Items from a dataset:
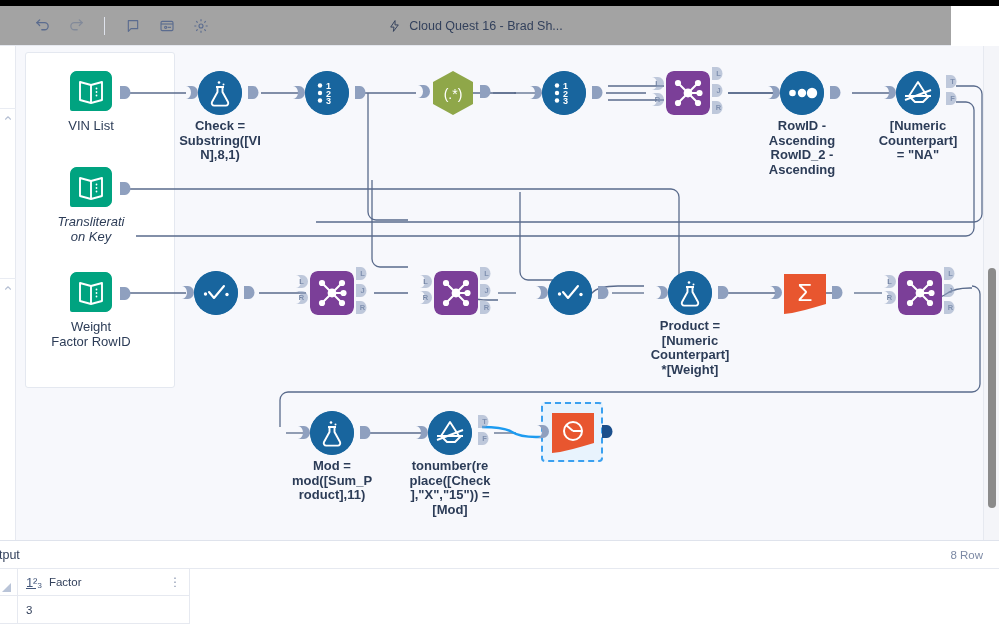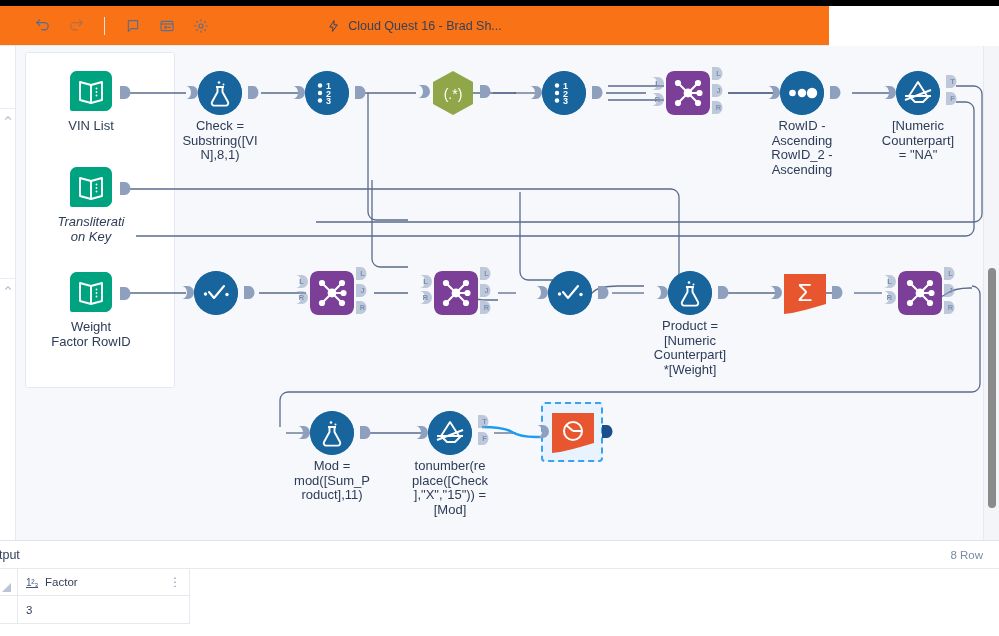"Cloud Quest 16 - Brad" .toolbar { background: #f97316 -> #a3a3a3; width: 829px -> 951px }
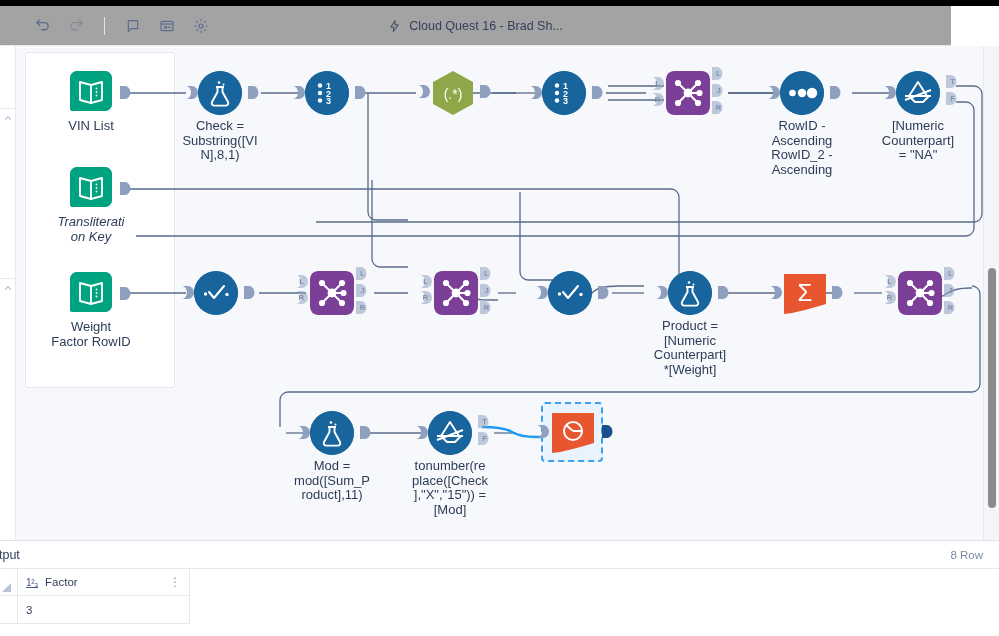"Check =" .node-label.wide { font-weight: none -> bold }
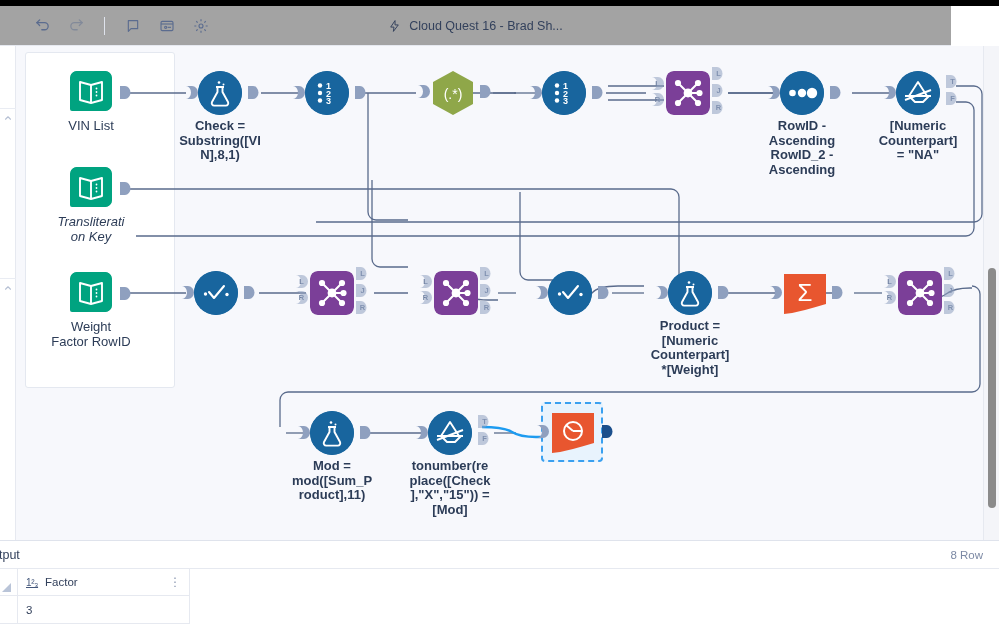"1²₃" .type-ico { font-size: 10px -> 13px }
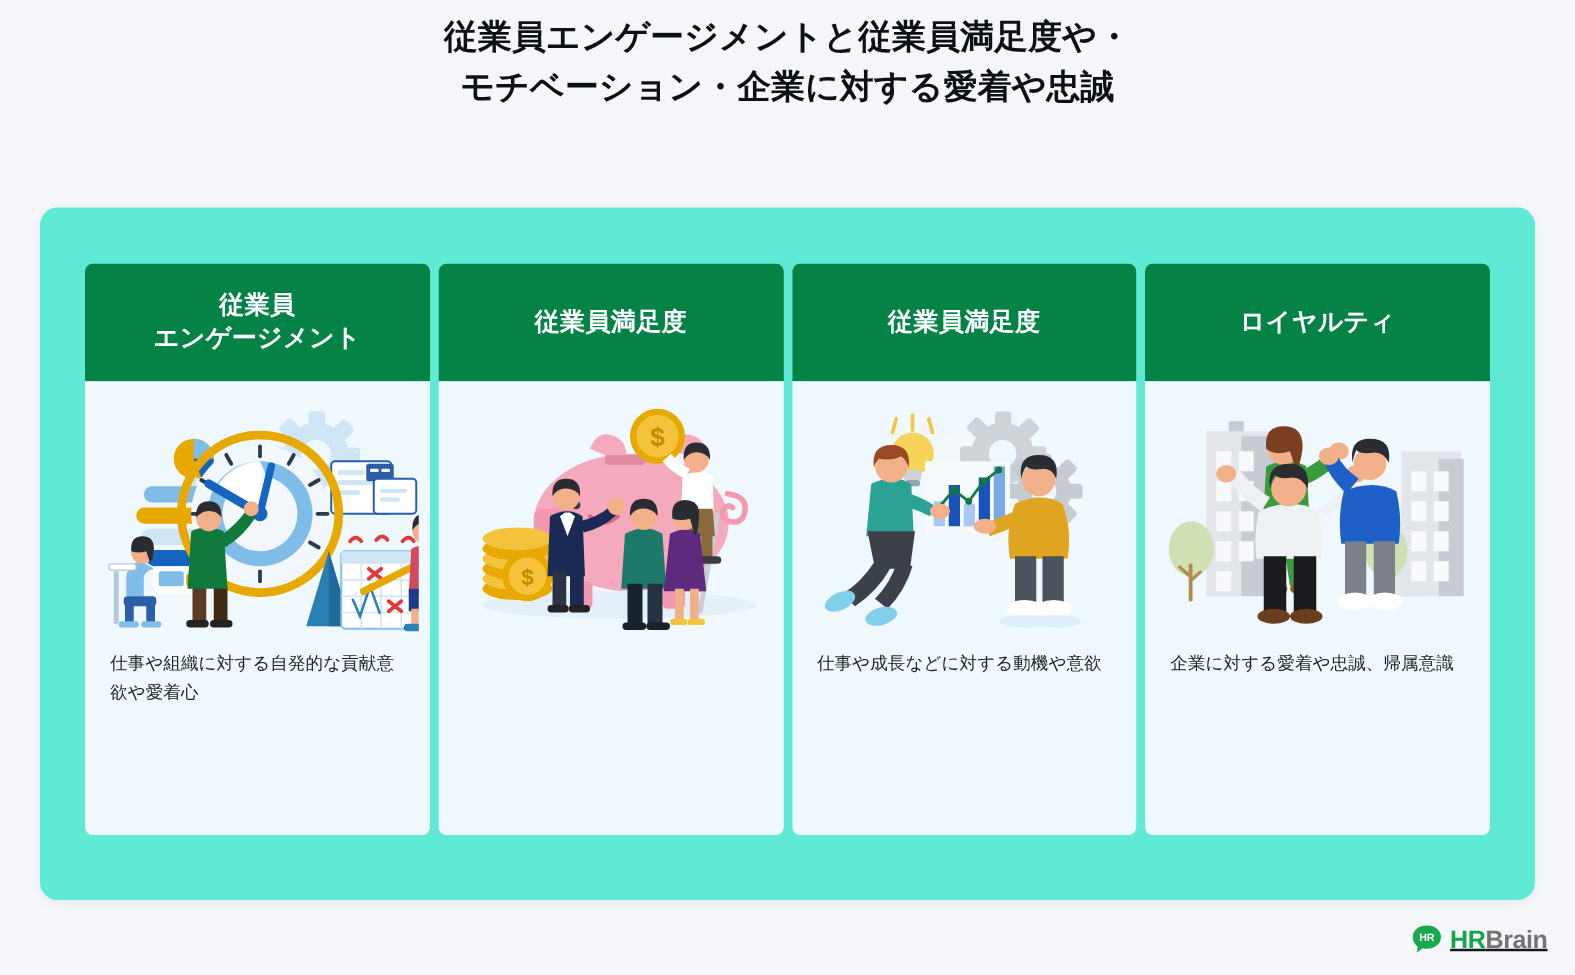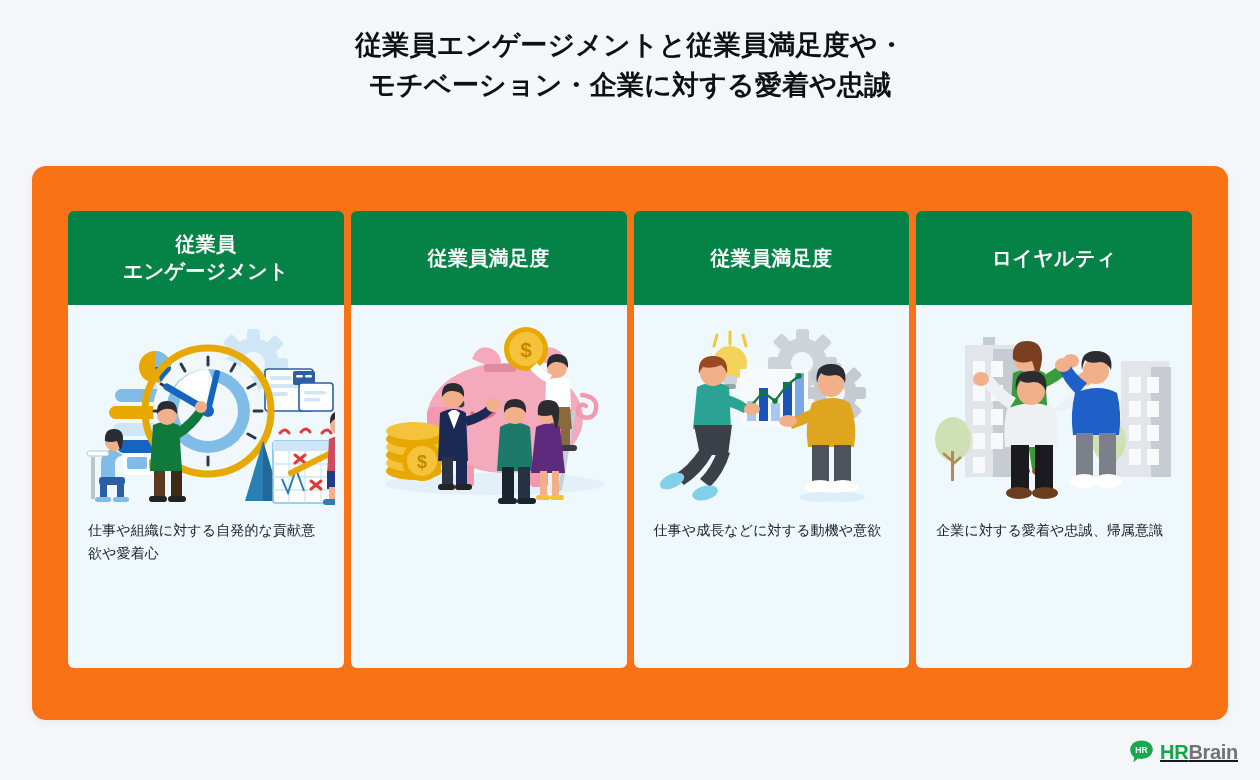"従業員エンゲージメントと従業員満足度や・" .page-title { padding-top: 26px -> 10px }
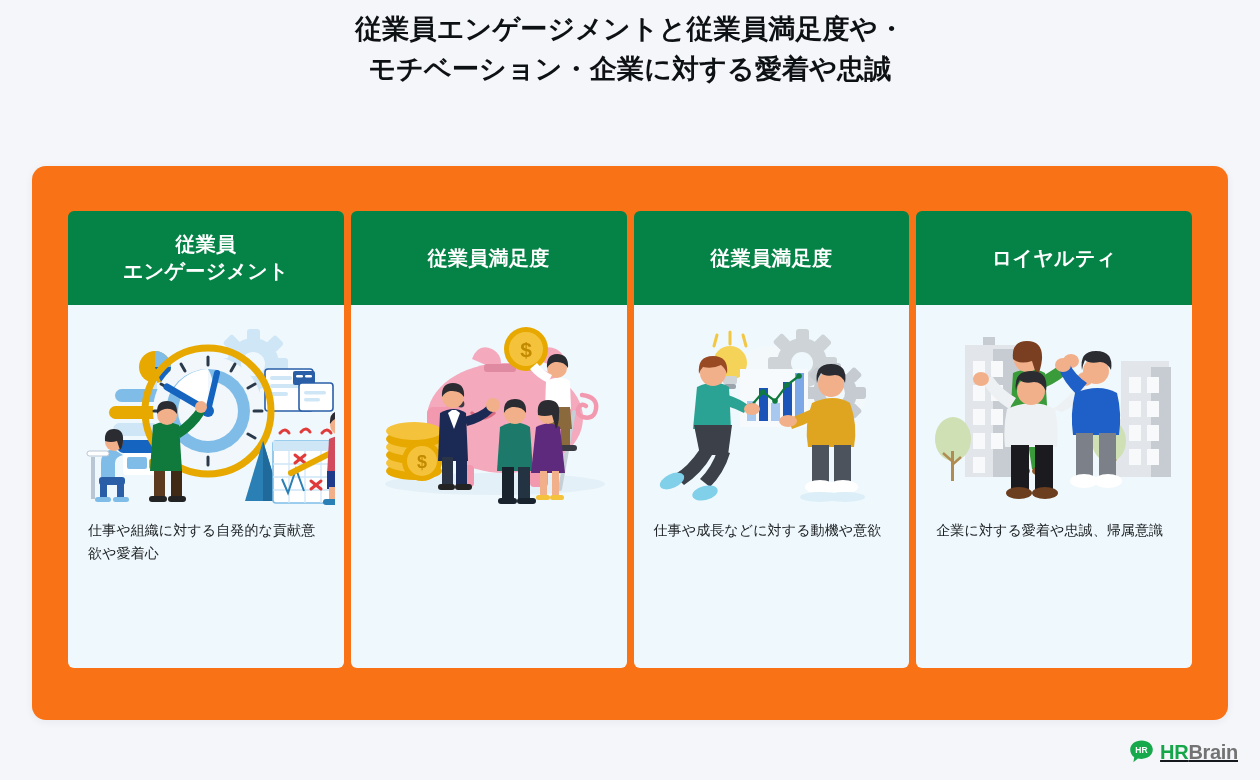"従業員" .board { background: #f97316 -> #5eead4 }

EXERCISE GOAL: The entries are to be copied exactly, and each image is to be omitted.

ANSWER:
"Cloud Quest 16 - Brad" .toolbar { background: #f97316 -> #a3a3a3; width: 829px -> 951px }
"Check =" .node-label.wide { font-weight: none -> bold }
"1²₃" .type-ico { font-size: 10px -> 13px }
"従業員エンゲージメントと従業員満足度や・" .page-title { padding-top: 26px -> 10px }
"従業員" .board { background: #f97316 -> #5eead4 }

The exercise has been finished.